THE IMMIGRATION ACTS

 

 

Heard at Field House

Decision & Reasons Promulgated

On 21 October 2019

On 24 October 2019

 

 

 

Before

 

UPPER TRIBUNAL JUDGE KEKIĆ

 

 

Between

 

B A

(anonymity order made)

Appellant

and

 

SECRETARY OF STATE FOR THE HOME DEPARTMENT

Respondent

 

 

Representation :

For the Appellant: Ms A Childs, of Counsel, instructed by CK Solicitors

For the Respondent: Ms A Everett, Senior Home Office Presenting Officer

 

 

DETERMINATION AND REASONS

1.              This appeal comes before me following the grant of permission to appeal by Upper Tribunal Judge S Smith on 9 September 2019, against the decision of First-tier Tribunal Judge Hodgkinson, promulgated on 8 July 2019, to dismiss this asylum/human rights appeal.

2.              The appellant is a Kurdish Iranian who claims that he would be at risk on return to Iran because of his race and religion and because his father was an alcohol smuggler. The appellant's claim is that his father arranged for his journey to the UK with an agent when he refused to help him with his smuggling activities. The respondent was not satisfied that the appellant was Iranian and considered that he was an Iraqi from the IKR.

3.              Judge Hodgkinson heard oral evidence from the appellant who was 18 at the date of the hearing. He found that the appellant was Iranian as claimed (at 33-46). He also found that the appellant's account of his father's work and the pressure put on him to assist was credible (at 47-52).

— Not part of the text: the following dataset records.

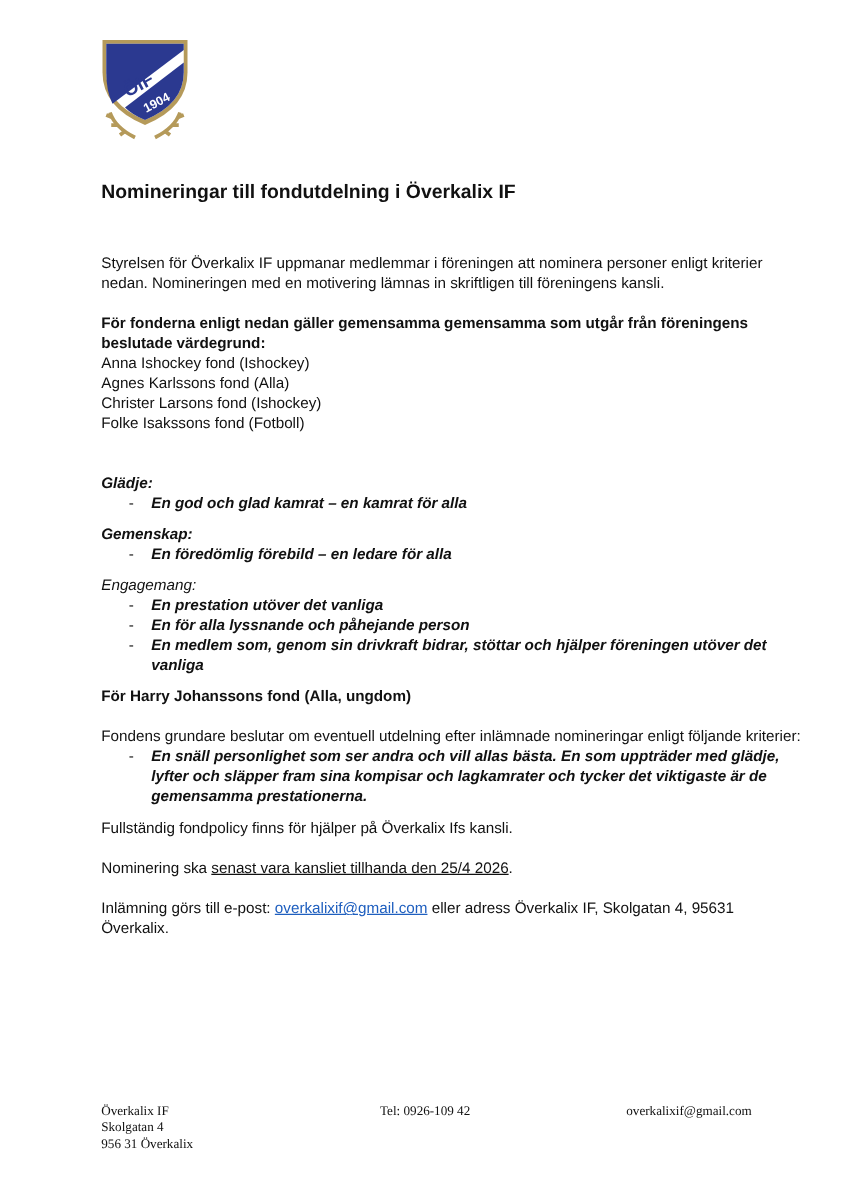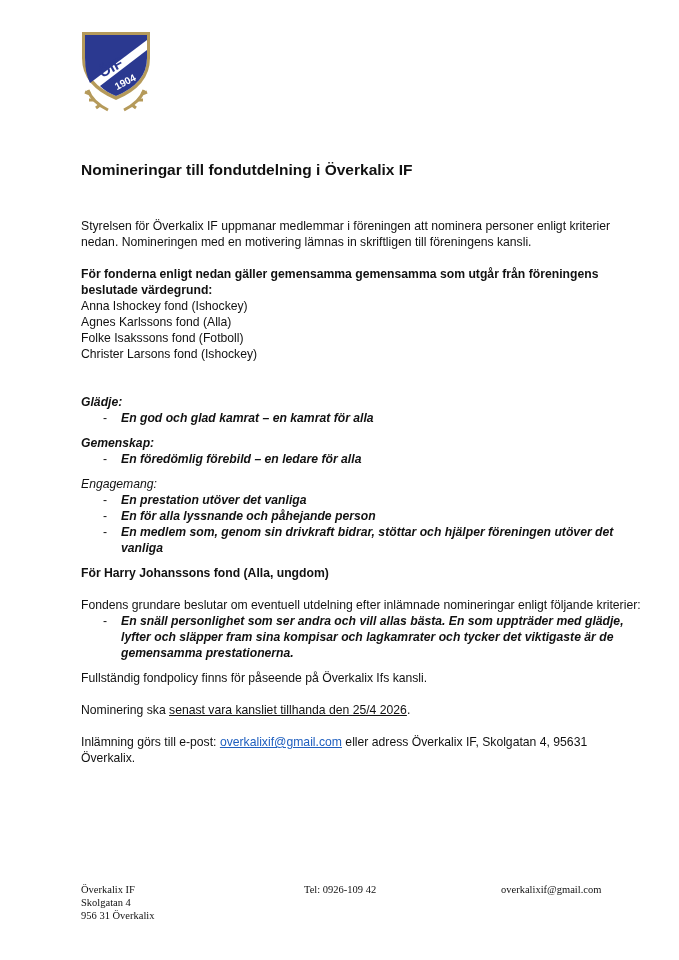"Nomineringar till fondutdelning i" .title { margin: 20px 0 0 0 -> 4px 0 0 0 }
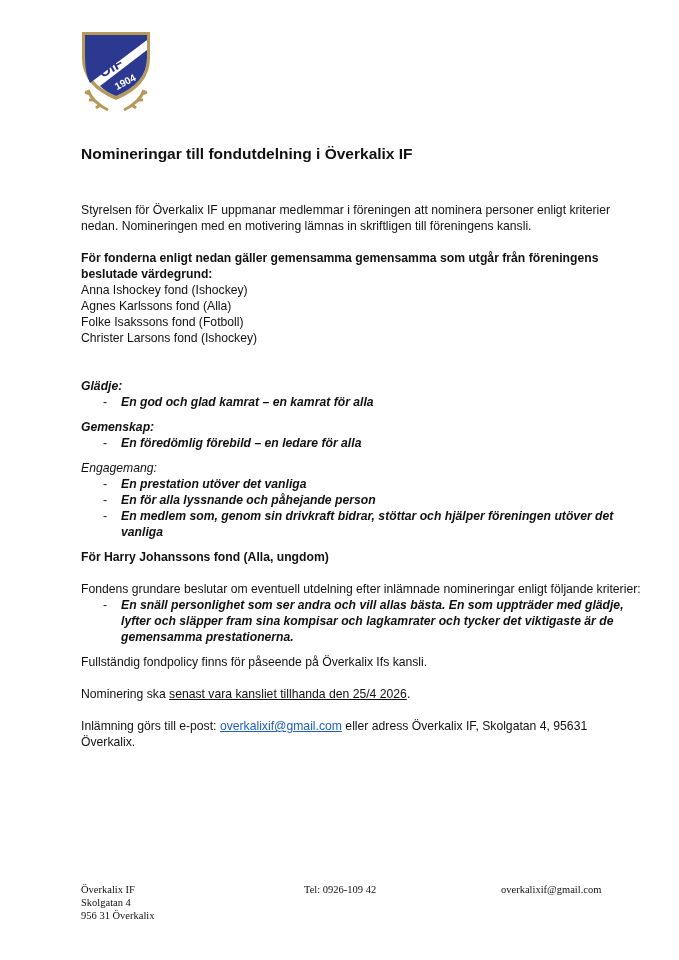"Folke Isakssons fond (Fotboll)" p { order: before "Christer Larsons fond (Ishockey)" -> after "Christer Larsons fond (Ishockey)" }
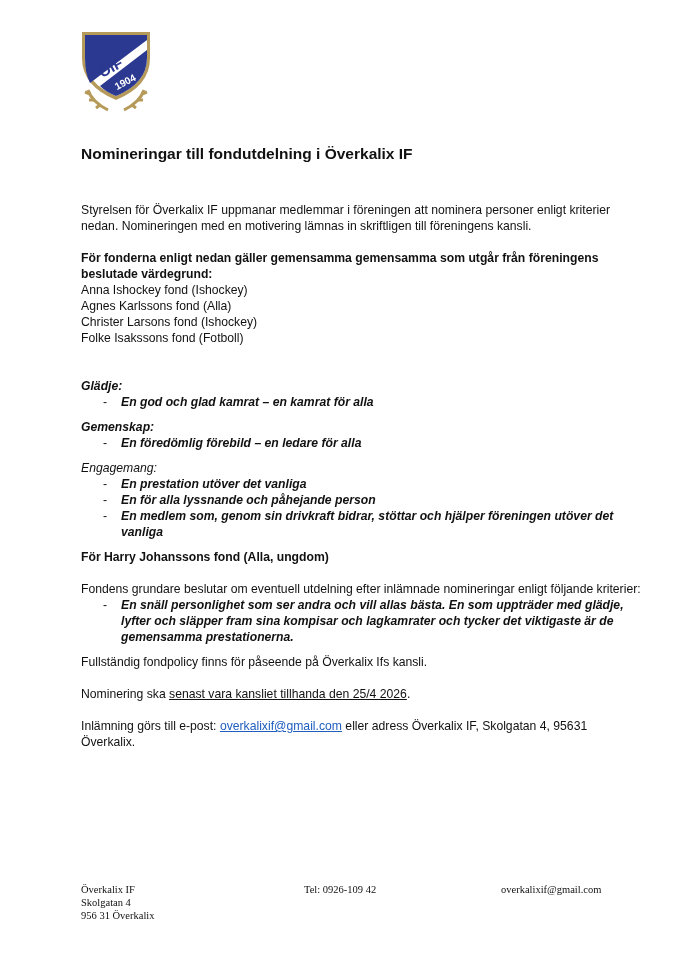"Fullständig fondpolicy finns för" p { text: påseende -> hjälper }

He was not, however, satisfied that the appellant would be at risk on return on account of his father's activities, noting that the father had never had any problems himself, that there was no evidence that the appellant was wanted, that he had been a minor when he left Iran and that there was no reason he would be perceived to be an alcohol smuggler (at 54-57). He rejected the contention that if the appellant's father were to be arrested, then the appellant would be forced into smuggling to financially support the family (at 58). He also found that the appellant's ethnicity and Sunni faith were not factors that in themselves could place him at risk (at 59-64). He concluded that the appellant could safely return to his home village (at 65). No article 8 claim was pursued (at 7).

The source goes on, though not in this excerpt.